**Work instruction**
Copy exactly, and copy only, the lines from the one bearing "TOTAL | Wisconsin Retirement System: 25.53" through the final line of the records.

**Material for the task**

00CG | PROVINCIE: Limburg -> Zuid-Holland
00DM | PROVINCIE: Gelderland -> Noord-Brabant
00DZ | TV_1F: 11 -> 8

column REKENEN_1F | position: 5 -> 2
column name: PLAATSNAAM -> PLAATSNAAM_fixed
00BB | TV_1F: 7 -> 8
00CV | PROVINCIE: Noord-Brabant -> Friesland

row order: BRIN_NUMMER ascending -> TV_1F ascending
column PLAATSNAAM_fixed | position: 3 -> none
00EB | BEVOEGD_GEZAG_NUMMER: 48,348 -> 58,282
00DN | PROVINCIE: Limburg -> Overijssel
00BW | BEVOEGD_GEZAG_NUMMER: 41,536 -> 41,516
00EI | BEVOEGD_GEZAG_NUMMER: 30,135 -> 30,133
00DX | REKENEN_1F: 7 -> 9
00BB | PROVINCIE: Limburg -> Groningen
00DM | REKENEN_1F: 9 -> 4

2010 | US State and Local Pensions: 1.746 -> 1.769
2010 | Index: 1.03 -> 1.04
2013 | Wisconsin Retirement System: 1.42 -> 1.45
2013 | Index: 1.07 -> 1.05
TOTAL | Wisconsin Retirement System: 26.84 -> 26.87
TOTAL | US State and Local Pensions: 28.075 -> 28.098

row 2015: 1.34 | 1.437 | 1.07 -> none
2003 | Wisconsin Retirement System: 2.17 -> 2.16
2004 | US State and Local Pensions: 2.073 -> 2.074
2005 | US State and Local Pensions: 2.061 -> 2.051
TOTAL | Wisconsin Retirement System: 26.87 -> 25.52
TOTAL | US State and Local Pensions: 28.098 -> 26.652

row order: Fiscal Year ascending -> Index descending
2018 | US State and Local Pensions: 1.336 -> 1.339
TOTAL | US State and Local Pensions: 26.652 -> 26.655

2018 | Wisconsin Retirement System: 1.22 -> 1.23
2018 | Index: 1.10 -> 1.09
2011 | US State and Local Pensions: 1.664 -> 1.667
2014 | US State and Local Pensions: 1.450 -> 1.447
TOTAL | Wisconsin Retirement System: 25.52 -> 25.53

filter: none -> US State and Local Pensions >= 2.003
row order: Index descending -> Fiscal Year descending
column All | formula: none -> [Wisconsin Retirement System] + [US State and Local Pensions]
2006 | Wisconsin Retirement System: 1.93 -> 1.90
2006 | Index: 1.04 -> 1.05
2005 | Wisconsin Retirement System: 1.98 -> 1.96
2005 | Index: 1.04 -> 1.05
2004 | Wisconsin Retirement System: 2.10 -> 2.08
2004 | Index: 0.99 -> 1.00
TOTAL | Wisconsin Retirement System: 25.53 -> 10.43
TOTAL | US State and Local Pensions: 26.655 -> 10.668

**Solution for this task**
TOTAL | Wisconsin Retirement System: 25.53 -> 10.43
TOTAL | US State and Local Pensions: 26.655 -> 10.668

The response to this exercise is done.